Structured diff data:
BEGIN

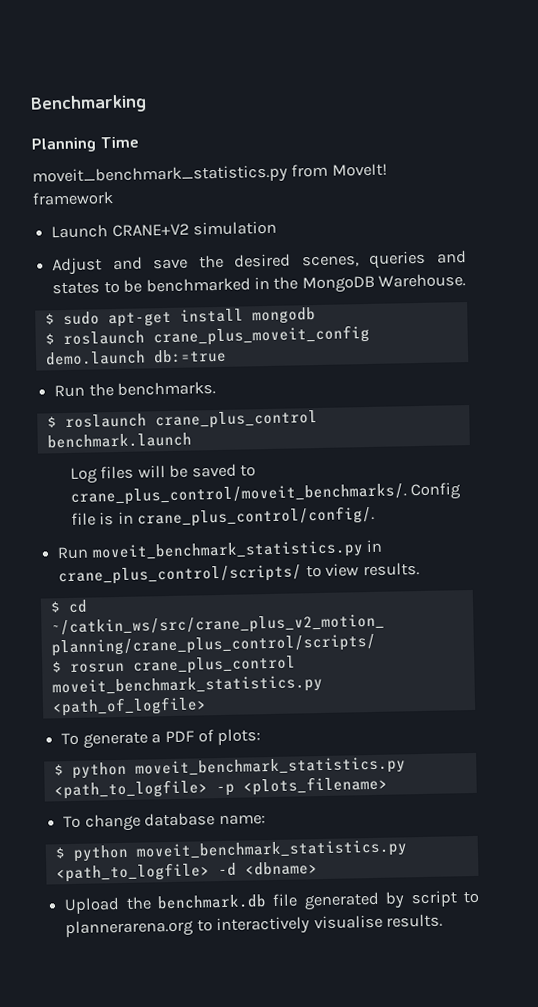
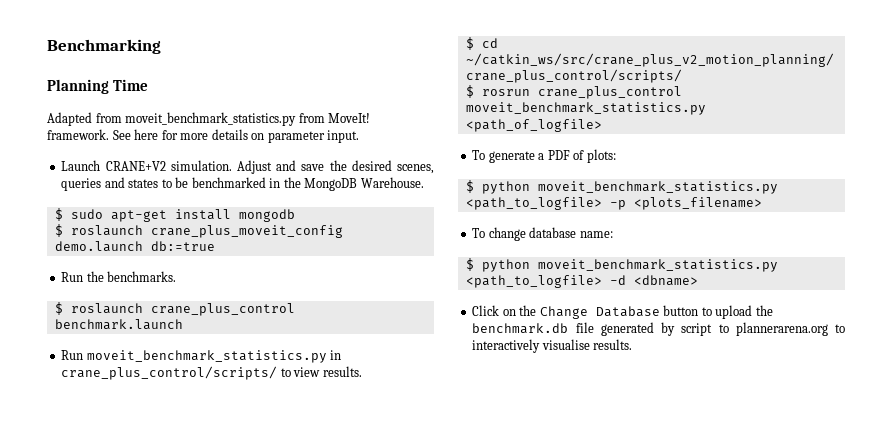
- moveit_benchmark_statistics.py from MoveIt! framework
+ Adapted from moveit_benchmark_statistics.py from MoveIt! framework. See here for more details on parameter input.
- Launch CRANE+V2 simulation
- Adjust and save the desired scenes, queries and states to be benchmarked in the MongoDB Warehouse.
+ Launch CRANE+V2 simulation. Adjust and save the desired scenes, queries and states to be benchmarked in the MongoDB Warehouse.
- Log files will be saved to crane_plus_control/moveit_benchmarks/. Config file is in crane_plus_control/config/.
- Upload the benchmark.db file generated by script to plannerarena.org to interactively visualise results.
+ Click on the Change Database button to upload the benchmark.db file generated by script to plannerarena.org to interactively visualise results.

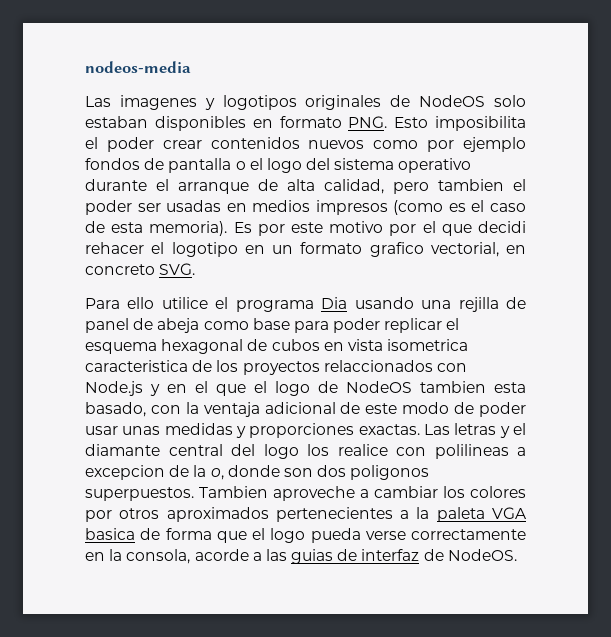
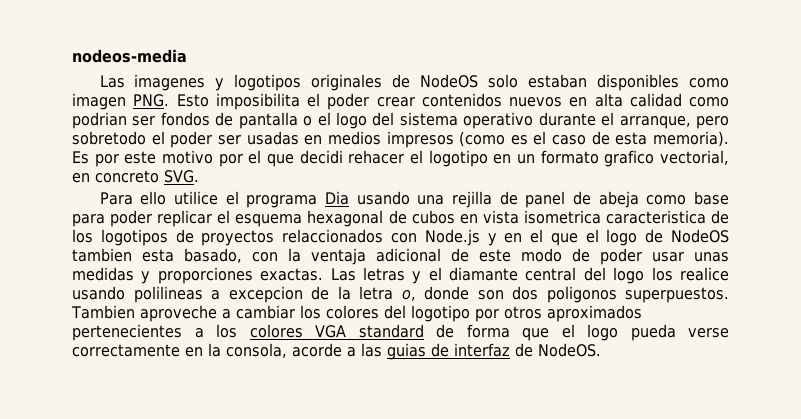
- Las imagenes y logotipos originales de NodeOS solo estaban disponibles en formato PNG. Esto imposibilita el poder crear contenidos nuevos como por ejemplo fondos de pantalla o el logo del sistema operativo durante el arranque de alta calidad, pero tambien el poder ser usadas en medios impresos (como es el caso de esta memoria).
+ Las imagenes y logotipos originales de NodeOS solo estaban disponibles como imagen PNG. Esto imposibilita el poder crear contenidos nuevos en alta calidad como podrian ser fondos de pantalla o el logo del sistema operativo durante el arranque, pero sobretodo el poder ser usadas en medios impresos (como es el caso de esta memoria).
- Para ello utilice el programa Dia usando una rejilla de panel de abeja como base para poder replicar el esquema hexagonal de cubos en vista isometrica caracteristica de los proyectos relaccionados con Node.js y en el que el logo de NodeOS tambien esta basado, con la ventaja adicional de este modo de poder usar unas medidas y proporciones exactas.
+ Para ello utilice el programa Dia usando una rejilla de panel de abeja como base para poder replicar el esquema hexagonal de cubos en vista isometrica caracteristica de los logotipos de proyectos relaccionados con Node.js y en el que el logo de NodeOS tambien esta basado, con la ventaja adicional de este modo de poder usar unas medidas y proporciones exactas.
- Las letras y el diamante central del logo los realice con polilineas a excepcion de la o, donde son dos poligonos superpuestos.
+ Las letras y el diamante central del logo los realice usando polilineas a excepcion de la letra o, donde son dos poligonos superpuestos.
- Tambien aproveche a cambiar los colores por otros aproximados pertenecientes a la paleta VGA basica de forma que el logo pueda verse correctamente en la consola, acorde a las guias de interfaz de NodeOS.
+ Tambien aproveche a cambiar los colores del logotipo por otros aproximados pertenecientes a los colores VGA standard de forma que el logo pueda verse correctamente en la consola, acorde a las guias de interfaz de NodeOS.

END

→ Task:
Where an image appears in the data, skip it, and return the rest verbatim.

→ Answer below:
- moveit_benchmark_statistics.py from MoveIt! framework
+ Adapted from moveit_benchmark_statistics.py from MoveIt! framework. See here for more details on parameter input.
- Launch CRANE+V2 simulation
- Adjust and save the desired scenes, queries and states to be benchmarked in the MongoDB Warehouse.
+ Launch CRANE+V2 simulation. Adjust and save the desired scenes, queries and states to be benchmarked in the MongoDB Warehouse.
- Log files will be saved to crane_plus_control/moveit_benchmarks/. Config file is in crane_plus_control/config/.
- Upload the benchmark.db file generated by script to plannerarena.org to interactively visualise results.
+ Click on the Change Database button to upload the benchmark.db file generated by script to plannerarena.org to interactively visualise results.

- Las imagenes y logotipos originales de NodeOS solo estaban disponibles en formato PNG. Esto imposibilita el poder crear contenidos nuevos como por ejemplo fondos de pantalla o el logo del sistema operativo durante el arranque de alta calidad, pero tambien el poder ser usadas en medios impresos (como es el caso de esta memoria).
+ Las imagenes y logotipos originales de NodeOS solo estaban disponibles como imagen PNG. Esto imposibilita el poder crear contenidos nuevos en alta calidad como podrian ser fondos de pantalla o el logo del sistema operativo durante el arranque, pero sobretodo el poder ser usadas en medios impresos (como es el caso de esta memoria).
- Para ello utilice el programa Dia usando una rejilla de panel de abeja como base para poder replicar el esquema hexagonal de cubos en vista isometrica caracteristica de los proyectos relaccionados con Node.js y en el que el logo de NodeOS tambien esta basado, con la ventaja adicional de este modo de poder usar unas medidas y proporciones exactas.
+ Para ello utilice el programa Dia usando una rejilla de panel de abeja como base para poder replicar el esquema hexagonal de cubos en vista isometrica caracteristica de los logotipos de proyectos relaccionados con Node.js y en el que el logo de NodeOS tambien esta basado, con la ventaja adicional de este modo de poder usar unas medidas y proporciones exactas.
- Las letras y el diamante central del logo los realice con polilineas a excepcion de la o, donde son dos poligonos superpuestos.
+ Las letras y el diamante central del logo los realice usando polilineas a excepcion de la letra o, donde son dos poligonos superpuestos.
- Tambien aproveche a cambiar los colores por otros aproximados pertenecientes a la paleta VGA basica de forma que el logo pueda verse correctamente en la consola, acorde a las guias de interfaz de NodeOS.
+ Tambien aproveche a cambiar los colores del logotipo por otros aproximados pertenecientes a los colores VGA standard de forma que el logo pueda verse correctamente en la consola, acorde a las guias de interfaz de NodeOS.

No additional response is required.